It was a challenge to make happen. It's a 2 1/2 hour drive north through that always lovely northern Virginia traffic - and I knew I was going to be hurried to get back home in time for Ian's football game.

But I knew I had to go. Not because I had something to offer, but because I knew this event would have something to offer me. They always do....

After I spoke yesterday, a woman got up and told her story. In many ways it wasn't a story at all, it was like entering someone's nightmare. And I wanted out of her nightmare - right now - but she kept talking.

Talking about the horrific abuse she incurred starting at the age of 3. The dad who took his life; the mom who drank her way through the pain of it all. Falling in love with alcohol herself as a teen - and then weed and then pills. Welcome to addiction. Then along came the children born in the middle of it all, until they were taken away from her. And then the attempts to take herself away from herself - suicide. Over and over.

Please let me out of your nightmare; the layers are too sad and too many to even keep up with.

But then she told the story of waking up one morning. Tired of the nightmare. Feeling the overwhelming presence of God's promise to help her end the nightmare and not her life. And along came the helpers who wanted to hear and know and heal her story.

That's how that story often goes, you know. I've experienced it; I've come to believe it. There is no God's presence without God's people. And without God's people feeling him near, there is no God to point anyone to.

For what good is a God who can't be felt?

What good is a God who can't empower us to bring his miracles to life?

Because here this woman was - now - talking to us. She out of the nightmare and us too. There she was telling us a story of a mom and a wife and a career - a career, by the way, spent helping others. And she had standing beside her the son who had been taken away - and locked away - yet now standing there holding his mom.

With love and pride and acceptance. This was no longer a nightmare - it was a miracle.

My heart broke as I wondered how often over the course of her nightmare had she been defined by the parts of the nightmare we could all see and not the parts buried along with a broken 3 year old?

How many times had she been defined by addict and by bad mom and by worthless human? How many times did those definitions stand in the way of someone reaching in and saving a 3 year old girl while unknowingly - at least I hope unknowingly - adopting new ways to break that little girl over and over again?

Because that is where the healing started; it's where it almost always starts. Not with someone throwing a life preserver to the addiction or the suicide attempts or to the victims of the daily shipwreck - but to the little boy or girl lost inside.

A little girl, who in grabbing that life preserver, starts clinging to a miracle she gave up on long ago.
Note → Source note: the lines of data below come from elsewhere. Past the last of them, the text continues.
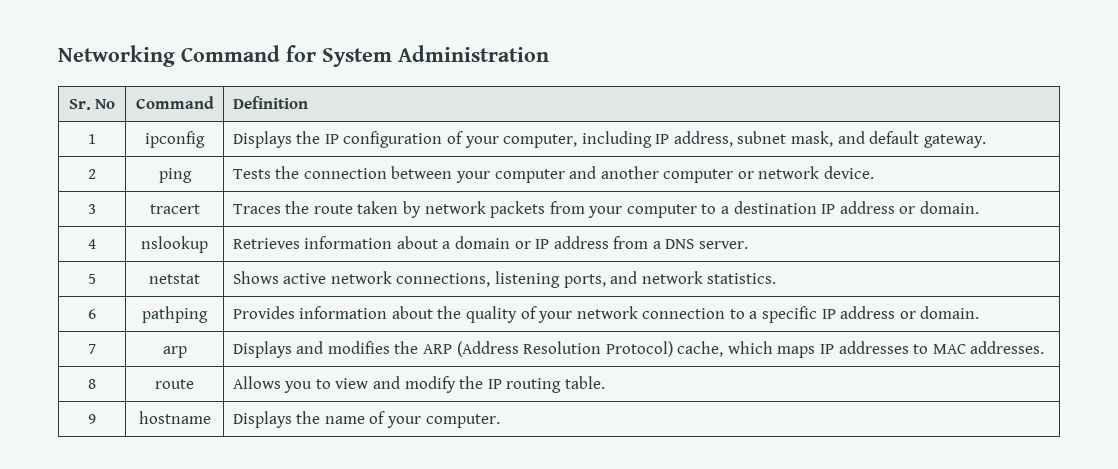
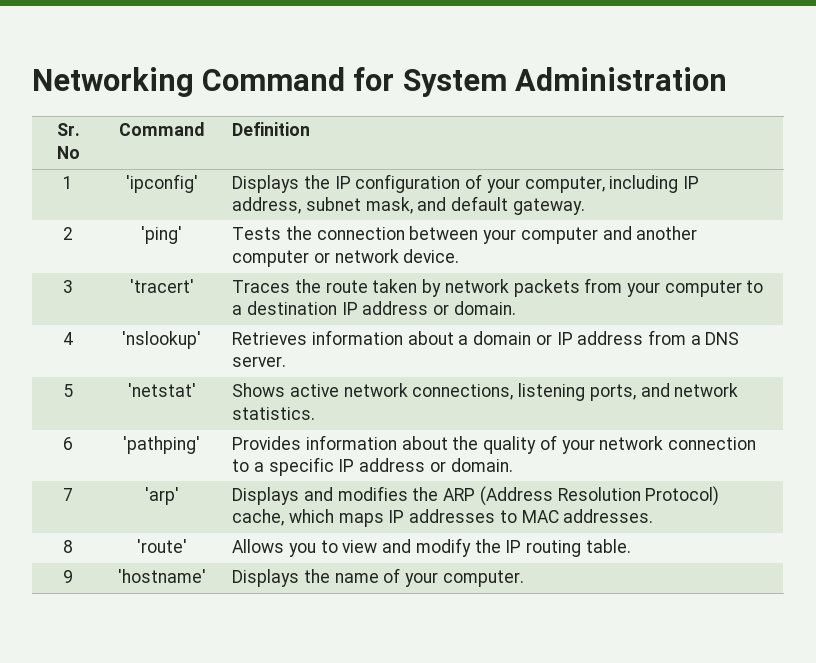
- 1 | ipconfig | Displays the IP configuration of your computer, including IP address, subnet mask, and default gateway.
+ 1 | 'ipconfig' | Displays the IP configuration of your computer, including IP address, subnet mask, and default gateway.
- 2 | ping | Tests the connection between your computer and another computer or network device.
+ 2 | 'ping' | Tests the connection between your computer and another computer or network device.
- 3 | tracert | Traces the route taken by network packets from your computer to a destination IP address or domain.
+ 3 | 'tracert' | Traces the route taken by network packets from your computer to a destination IP address or domain.
- 4 | nslookup | Retrieves information about a domain or IP address from a DNS server.
+ 4 | 'nslookup' | Retrieves information about a domain or IP address from a DNS server.
- 5 | netstat | Shows active network connections, listening ports, and network statistics.
+ 5 | 'netstat' | Shows active network connections, listening ports, and network statistics.
- 6 | pathping | Provides information about the quality of your network connection to a specific IP address or domain.
+ 6 | 'pathping' | Provides information about the quality of your network connection to a specific IP address or domain.
- 7 | arp | Displays and modifies the ARP (Address Resolution Protocol) cache, which maps IP addresses to MAC addresses.
+ 7 | 'arp' | Displays and modifies the ARP (Address Resolution Protocol) cache, which maps IP addresses to MAC addresses.
- 8 | route | Allows you to view and modify the IP routing table.
+ 8 | 'route' | Allows you to view and modify the IP routing table.
- 9 | hostname | Displays the name of your computer.
+ 9 | 'hostname' | Displays the name of your computer.

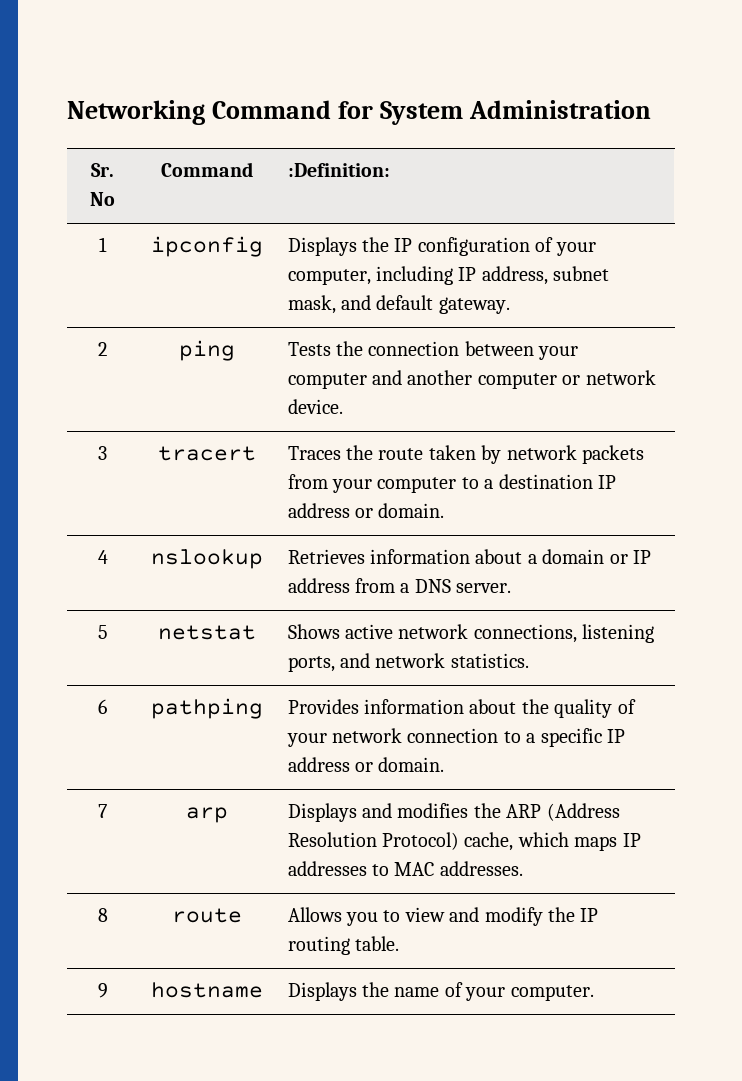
- Sr. No | Command | Definition
+ Sr. No | Command | :Definition:
- 1 | 'ipconfig' | Displays the IP configuration of your computer, including IP address, subnet mask, and default gateway.
+ 1 | ipconfig | Displays the IP configuration of your computer, including IP address, subnet mask, and default gateway.
- 2 | 'ping' | Tests the connection between your computer and another computer or network device.
+ 2 | ping | Tests the connection between your computer and another computer or network device.
- 3 | 'tracert' | Traces the route taken by network packets from your computer to a destination IP address or domain.
+ 3 | tracert | Traces the route taken by network packets from your computer to a destination IP address or domain.
- 4 | 'nslookup' | Retrieves information about a domain or IP address from a DNS server.
+ 4 | nslookup | Retrieves information about a domain or IP address from a DNS server.
- 5 | 'netstat' | Shows active network connections, listening ports, and network statistics.
+ 5 | netstat | Shows active network connections, listening ports, and network statistics.
- 6 | 'pathping' | Provides information about the quality of your network connection to a specific IP address or domain.
+ 6 | pathping | Provides information about the quality of your network connection to a specific IP address or domain.
- 7 | 'arp' | Displays and modifies the ARP (Address Resolution Protocol) cache, which maps IP addresses to MAC addresses.
+ 7 | arp | Displays and modifies the ARP (Address Resolution Protocol) cache, which maps IP addresses to MAC addresses.
- 8 | 'route' | Allows you to view and modify the IP routing table.
+ 8 | route | Allows you to view and modify the IP routing table.
- 9 | 'hostname' | Displays the name of your computer.
+ 9 | hostname | Displays the name of your computer.

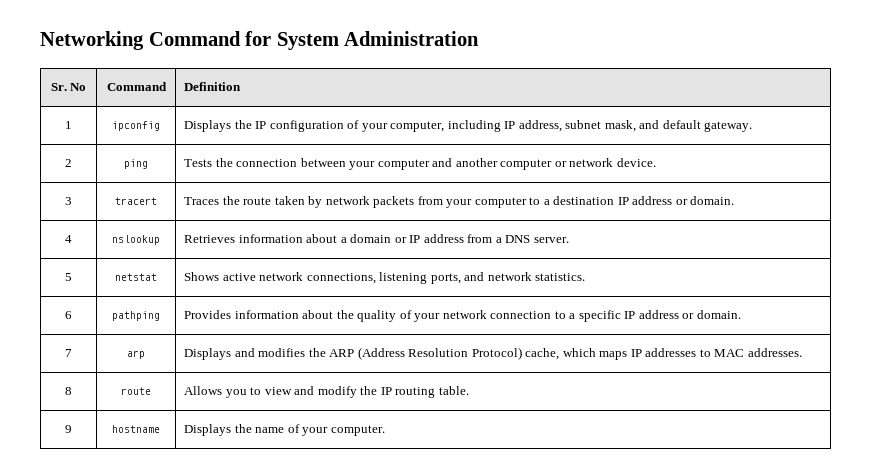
- Sr. No | Command | :Definition:
+ Sr. No | Command | Definition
There we all were, together, listening to her. They we all were, every one of us, miracle workers. We don't know that often enough. We sure don't own it often enough. That our presence in each other's lives IS God's presence. And God's presence is a miracle waiting to happen.

Waiting on us.

I leave those events hoping miracles will one day quit waiting on us. I hear stories like this mom's story and hope we will one day become humans who look beneath the scars of humans - beneath the addictions and mental health illnesses and beneath the offenses - and see the humanity.

A humanity the human itself may never see again without someone finding it for him.

Because that is triumph over trauma - finding the humanity you thought was long gone.

That is the miracle.

And we, my friends - we ARE each other's miracle. We ARE each other's triumph over trauma.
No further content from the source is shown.